PREMIERE.COM'S MOVIE REVIEW (posted 12/27/06)
2stars

2006 has had its fair share of bizarre performances. The short list includes Danny Huston's glassy-eyed outlaw guru in The Proposition, Fiona Shaw's absurdist appearance in The Black Dahlia, and, most recently, Tobey Maguire's laughable attempt to be a badass in The Good German. But in terms of sheer What-The-Hell-Was-That!? shock value, nothing beats Matthew McConaughey's star turn in We Are Marshall. As Jack Lengyel, the coach who faced the Herculean challenge of rebuilding Marshall University's football program after most of its players and coaches perished in a plane crash in 1970, McConaughey combines the physicality of Dennis Hopper in Apocalypse Now with the cadences of Jon Stewart's George W. Bush impersonation. It's truly something to behold and the other actors appear to be as confounded by McConaughey's antics as the audience. Even poker-faced character actor David Stratharin (Good Night, and Good Luck) has trouble maintaining his composure whenever his co-star is around—it's almost as if he's concerned that this crazy man will break character and attack him the moment he turns his back.
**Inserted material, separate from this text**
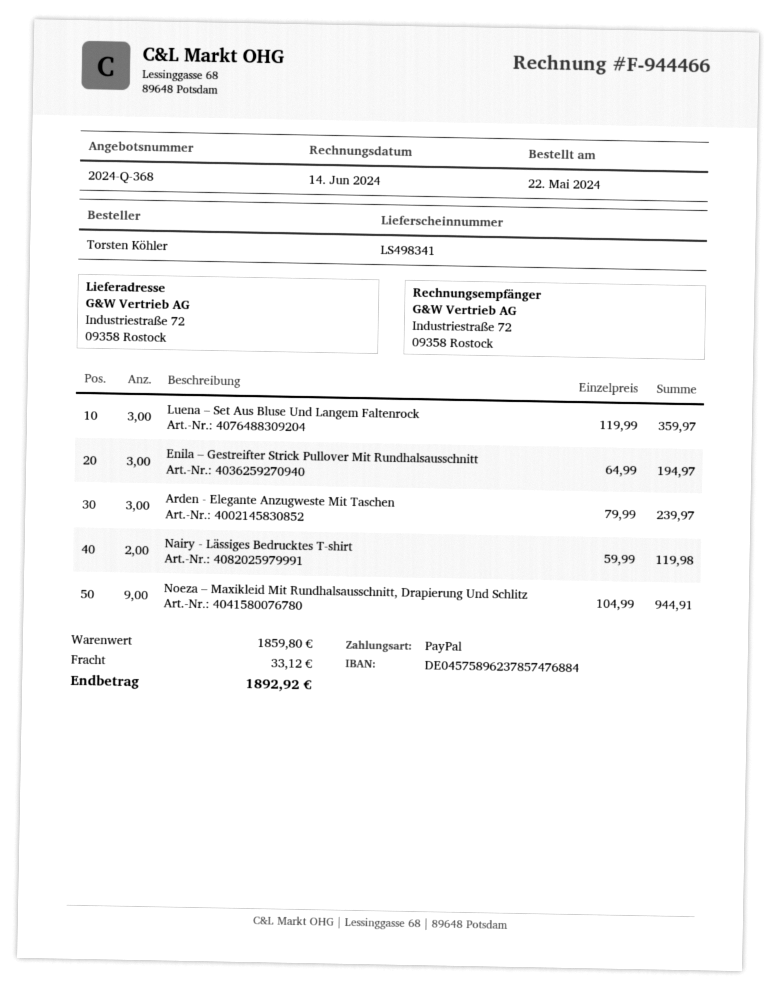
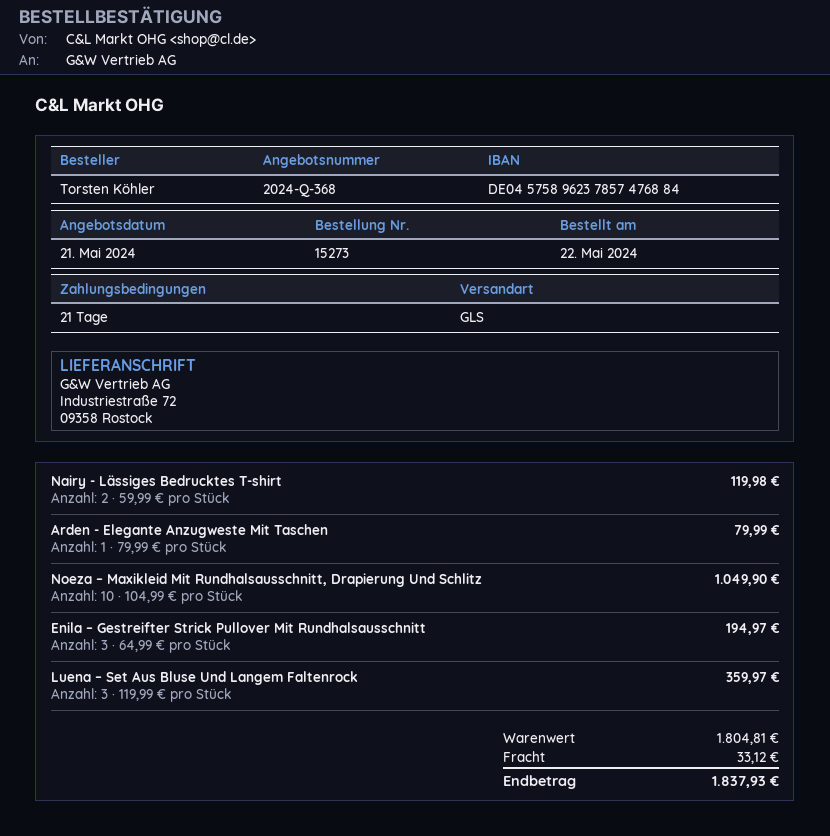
Arden - Elegante Anzugweste Mit Taschen: 3 x 79.99 = 239.97 -> 1 x 79.99 = 79.99
Noeza – Maxikleid Mit Rundhalsausschnitt, Drapierung Und Schlitz: 9 x 104.99 = 944.91 -> 10 x 104.99 = 1049.90
subtotal: 1859.80 -> 1804.81
total: 1892.92 -> 1837.93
We can only speculate why McConaughey chose to play the role this way, but in all honesty, it's a good thing he did. His loony performance is the only surprising thing about this otherwise paint-by-numbers inspirational drama, the third based-on-a-true-football-story to be released in '06 following Invincible and Gridiron Gang. Directed by McG, the man responsible for both Charlie's Angels movies, We Are Marshall never misses an opportunity to yank on the heartstrings. In fact, the first big emotional moment arrives before twenty minutes have elapsed, when the surviving players rally the townspeople to stand outside the university on the day that the team's fate will be decided. Their job? To chant "We are Marshall!" at the top of their lungs, thus showing the school's president Donald Dedmond (Stratharin) and the board that it's not too soon after the tragedy to bring football back to the small town of Huntington, West Virginia.

In order to carry on with the program though, the "Thundering Herd" are going to need a new leader. That's where Lengyel comes in. A relatively inexperienced coach, he volunteers and sets about rebuilding the team from the ground up, while doing his best to honor the men that came before. Another part of the challenge is trying to win over the people that aren't happy he's come to town, including Paul Griffen (Ian McShane), the father of one of the dead players, and Red Dawson (Matthew Fox), the former assistant coach who is still wrestling with guilt over having given up his seat on the doomed plane to another man. Their doubts aren't assuaged by Marshall's first game of the new season, which the team loses in humiliating fashion. If they are defeated a second time, Lengyel knows that his career will be over before it's really begun.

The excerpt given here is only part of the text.